WHAT THE TASK ASKS: Leave every picture behind and copy the rest of the entries below exactly.

[PROVIDED MATERIAL Boundary: Start]

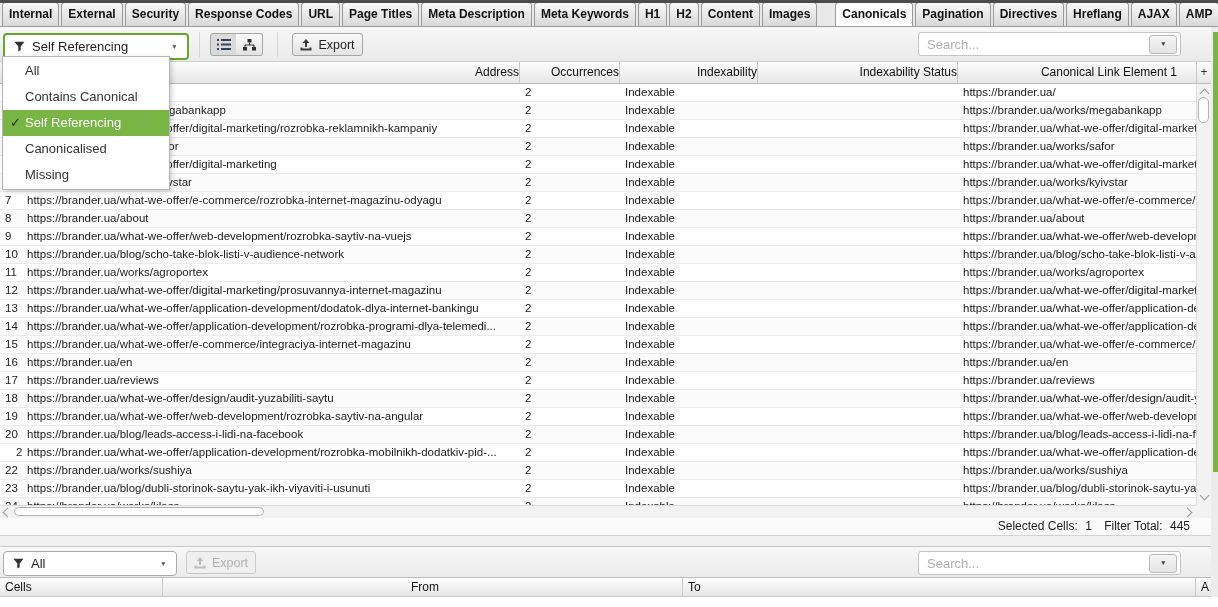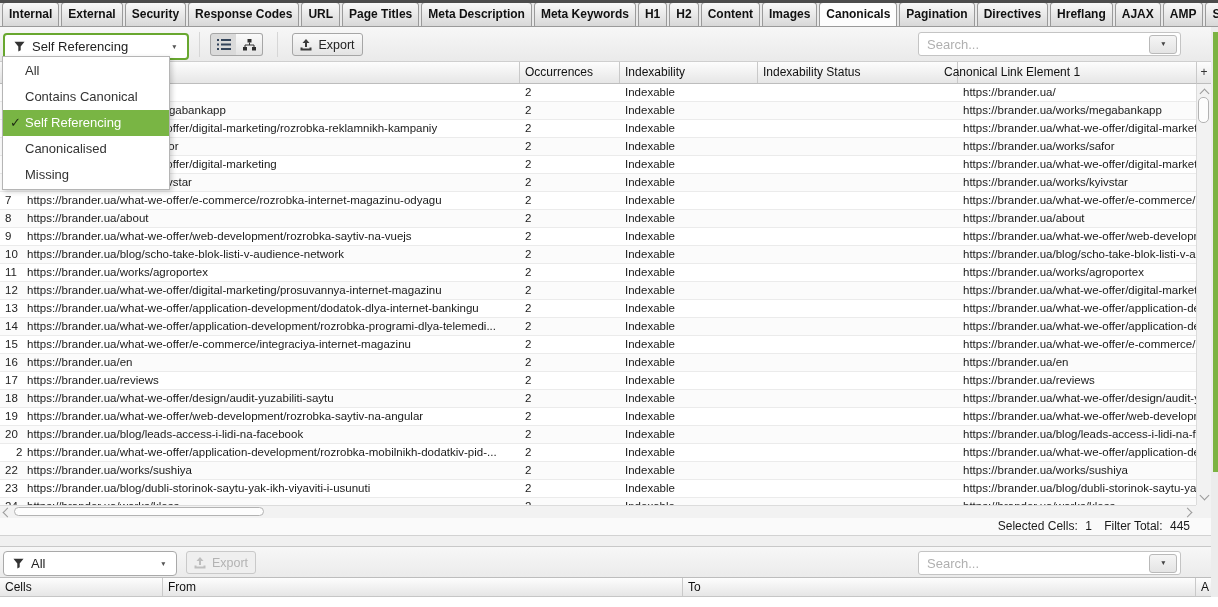--- a/index.html
+++ b/index.html
@@ -6,38 +6,38 @@
   #app{position:relative;width:1218px;height:597px;overflow:hidden;
        font-family:"Liberation Sans",sans-serif;background:#14532d;text-decoration:underline;-webkit-font-smoothing:antialiased;}
   .abs{position:absolute;}
   
   #top-strip{left:0;top:0;width:1218px;height:3px;background:#4c4c4c;}
   #tab-bar{left:0;top:3px;width:1218px;height:24px;background:#e9e9e9;border-bottom:1px solid #9a9a9a;
            display:flex;align-items:flex-end;padding-left:2px;box-sizing:border-box;white-space:nowrap;overflow:hidden;}
   .tab{flex:0 0 auto;margin-right:2px;padding:3px 6px 4px 6px;font-size:12px;font-weight:bold;color:#111;
        background:linear-gradient(#f9f9f9,#d8d8d8);border:1px solid #9a9a9a;border-bottom:none;
        border-radius:4px 4px 0 0;height:16px;line-height:16px;position:relative;}
-  .tab.active{background:#fdfdfd;height:17px;margin-bottom:-1px;z-index:2;}
+  .tab.active{background:#fdfdfd;height:17px;margin-bottom:-1px;z-index:2;margin-left:16px;}
   
   #main-toolbar{left:0;top:27px;width:1218px;height:35px;background:linear-gradient(#f7f7f7,#eaeaea);
                 border-bottom:1px solid #cfcfcf;box-sizing:border-box;}
   .combo{position:absolute;background:#fff;border-radius:4px;display:flex;align-items:center;font-size:13px;color:#222;}
   .combo .funnel{margin:0 7px 0 9px;display:flex;}
   .combo .carr{margin-left:auto;margin-right:8px;color:#555;font-size:9px;}
   .vsep{position:absolute;width:1px;background:#d6d6d6;}
   .tbtn{position:absolute;height:23px;box-sizing:border-box;border:1px solid #a6a6a6;display:flex;align-items:center;
         justify-content:center;background:linear-gradient(#fafafa,#e3e3e3);font-size:12.5px;color:#222;}
   .search{position:absolute;background:#fff;border:1px solid #c4c4c4;border-radius:3px;display:flex;align-items:center;box-sizing:border-box;}
   .search .ph{color:#b0b0b0;font-size:13px;padding-left:8px;flex:1;}
   .search .sbtn{width:26px;height:17px;margin-right:3px;border:1px solid #b9b9b9;border-radius:3px;
         background:linear-gradient(#f5f5f5,#e4e4e4);display:flex;align-items:center;justify-content:center;
         font-size:9px;color:#444;}
   
   #grid-header{left:0;top:62px;width:1196px;height:22px;background:linear-gradient(#fdfdfd,#e6e6e6);
-               border-bottom:1px solid #bdbdbd;box-sizing:border-box;}
+               border-bottom:1px solid #bdbdbd;box-sizing:border-box;text-align:right;}
   .hcell{position:absolute;top:0;height:21px;line-height:21px;font-size:12px;color:#111;padding-left:5px;
          box-sizing:border-box;border-right:1px solid #c9c9c9;overflow:hidden;white-space:nowrap;}
   #plus-cell{left:1196px;top:62px;width:15px;height:22px;background:linear-gradient(#fdfdfd,#e6e6e6);
              border-bottom:1px solid #bdbdbd;border-left:1px solid #c9c9c9;box-sizing:border-box;
              font-size:12px;color:#333;text-align:center;line-height:20px;}
   #grid-body{left:0;top:84px;width:1196px;height:421px;overflow:hidden;background:#fff;}
   .colline{position:absolute;top:0;bottom:0;width:1px;background:#e8e8e8;}
   .tr{position:absolute;left:0;width:1196px;height:18px;box-sizing:border-box;border-bottom:1px solid #ebebeb;background:#fff;}
   .tr.alt{background:#fbfbfb;}
   .td{position:absolute;top:0;height:17px;line-height:17px;font-size:11.5px;color:#1a1a1a;
@@ -414,21 +414,21 @@
     <div class="search" style="left:918px;top:4px;width:263px;height:24px;">
       <span class="ph">Search...</span>
       <span class="sbtn">
         <span style="transform:scale(.75);">▼</span>
       </span>
     </div>
   </div>
 
   <div class="abs" id="bottom-header">
     <div class="hcell" style="left:0;width:163px;height:18px;line-height:18px;">Cells</div>
-    <div class="hcell" style="left:163px;width:520px;height:18px;line-height:18px;">From</div>
+    <div class="hcell" style="left:163px;width:520px;height:18px;line-height:18px;text-align:center;">From</div>
     <div class="hcell" style="left:683px;width:513px;height:18px;line-height:18px;">To</div>
     <div class="hcell" style="left:1196px;width:16px;height:18px;line-height:18px;border-right:none;">A</div>
   </div>
   <div class="abs" id="bottom-body"></div>
 
   <div class="abs" id="right-margin"></div>
   <div class="abs" id="green-strip"></div>
 
   <div class="abs" id="filter-menu">
       <div class="menu-item"><span>All</span></div>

[PROVIDED MATERIAL Boundary: End]

PROBLEM SOLUTION:
--- a/index.html
+++ b/index.html
@@ -6,38 +6,38 @@
   #app{position:relative;width:1218px;height:597px;overflow:hidden;
        font-family:"Liberation Sans",sans-serif;background:#14532d;text-decoration:underline;-webkit-font-smoothing:antialiased;}
   .abs{position:absolute;}
   
   #top-strip{left:0;top:0;width:1218px;height:3px;background:#4c4c4c;}
   #tab-bar{left:0;top:3px;width:1218px;height:24px;background:#e9e9e9;border-bottom:1px solid #9a9a9a;
            display:flex;align-items:flex-end;padding-left:2px;box-sizing:border-box;white-space:nowrap;overflow:hidden;}
   .tab{flex:0 0 auto;margin-right:2px;padding:3px 6px 4px 6px;font-size:12px;font-weight:bold;color:#111;
        background:linear-gradient(#f9f9f9,#d8d8d8);border:1px solid #9a9a9a;border-bottom:none;
        border-radius:4px 4px 0 0;height:16px;line-height:16px;position:relative;}
-  .tab.active{background:#fdfdfd;height:17px;margin-bottom:-1px;z-index:2;}
+  .tab.active{background:#fdfdfd;height:17px;margin-bottom:-1px;z-index:2;margin-left:16px;}
   
   #main-toolbar{left:0;top:27px;width:1218px;height:35px;background:linear-gradient(#f7f7f7,#eaeaea);
                 border-bottom:1px solid #cfcfcf;box-sizing:border-box;}
   .combo{position:absolute;background:#fff;border-radius:4px;display:flex;align-items:center;font-size:13px;color:#222;}
   .combo .funnel{margin:0 7px 0 9px;display:flex;}
   .combo .carr{margin-left:auto;margin-right:8px;color:#555;font-size:9px;}
   .vsep{position:absolute;width:1px;background:#d6d6d6;}
   .tbtn{position:absolute;height:23px;box-sizing:border-box;border:1px solid #a6a6a6;display:flex;align-items:center;
         justify-content:center;background:linear-gradient(#fafafa,#e3e3e3);font-size:12.5px;color:#222;}
   .search{position:absolute;background:#fff;border:1px solid #c4c4c4;border-radius:3px;display:flex;align-items:center;box-sizing:border-box;}
   .search .ph{color:#b0b0b0;font-size:13px;padding-left:8px;flex:1;}
   .search .sbtn{width:26px;height:17px;margin-right:3px;border:1px solid #b9b9b9;border-radius:3px;
         background:linear-gradient(#f5f5f5,#e4e4e4);display:flex;align-items:center;justify-content:center;
         font-size:9px;color:#444;}
   
   #grid-header{left:0;top:62px;width:1196px;height:22px;background:linear-gradient(#fdfdfd,#e6e6e6);
-               border-bottom:1px solid #bdbdbd;box-sizing:border-box;}
+               border-bottom:1px solid #bdbdbd;box-sizing:border-box;text-align:right;}
   .hcell{position:absolute;top:0;height:21px;line-height:21px;font-size:12px;color:#111;padding-left:5px;
          box-sizing:border-box;border-right:1px solid #c9c9c9;overflow:hidden;white-space:nowrap;}
   #plus-cell{left:1196px;top:62px;width:15px;height:22px;background:linear-gradient(#fdfdfd,#e6e6e6);
              border-bottom:1px solid #bdbdbd;border-left:1px solid #c9c9c9;box-sizing:border-box;
              font-size:12px;color:#333;text-align:center;line-height:20px;}
   #grid-body{left:0;top:84px;width:1196px;height:421px;overflow:hidden;background:#fff;}
   .colline{position:absolute;top:0;bottom:0;width:1px;background:#e8e8e8;}
   .tr{position:absolute;left:0;width:1196px;height:18px;box-sizing:border-box;border-bottom:1px solid #ebebeb;background:#fff;}
   .tr.alt{background:#fbfbfb;}
   .td{position:absolute;top:0;height:17px;line-height:17px;font-size:11.5px;color:#1a1a1a;
@@ -414,21 +414,21 @@
     <div class="search" style="left:918px;top:4px;width:263px;height:24px;">
       <span class="ph">Search...</span>
       <span class="sbtn">
         <span style="transform:scale(.75);">▼</span>
       </span>
     </div>
   </div>
 
   <div class="abs" id="bottom-header">
     <div class="hcell" style="left:0;width:163px;height:18px;line-height:18px;">Cells</div>
-    <div class="hcell" style="left:163px;width:520px;height:18px;line-height:18px;">From</div>
+    <div class="hcell" style="left:163px;width:520px;height:18px;line-height:18px;text-align:center;">From</div>
     <div class="hcell" style="left:683px;width:513px;height:18px;line-height:18px;">To</div>
     <div class="hcell" style="left:1196px;width:16px;height:18px;line-height:18px;border-right:none;">A</div>
   </div>
   <div class="abs" id="bottom-body"></div>
 
   <div class="abs" id="right-margin"></div>
   <div class="abs" id="green-strip"></div>
 
   <div class="abs" id="filter-menu">
       <div class="menu-item"><span>All</span></div>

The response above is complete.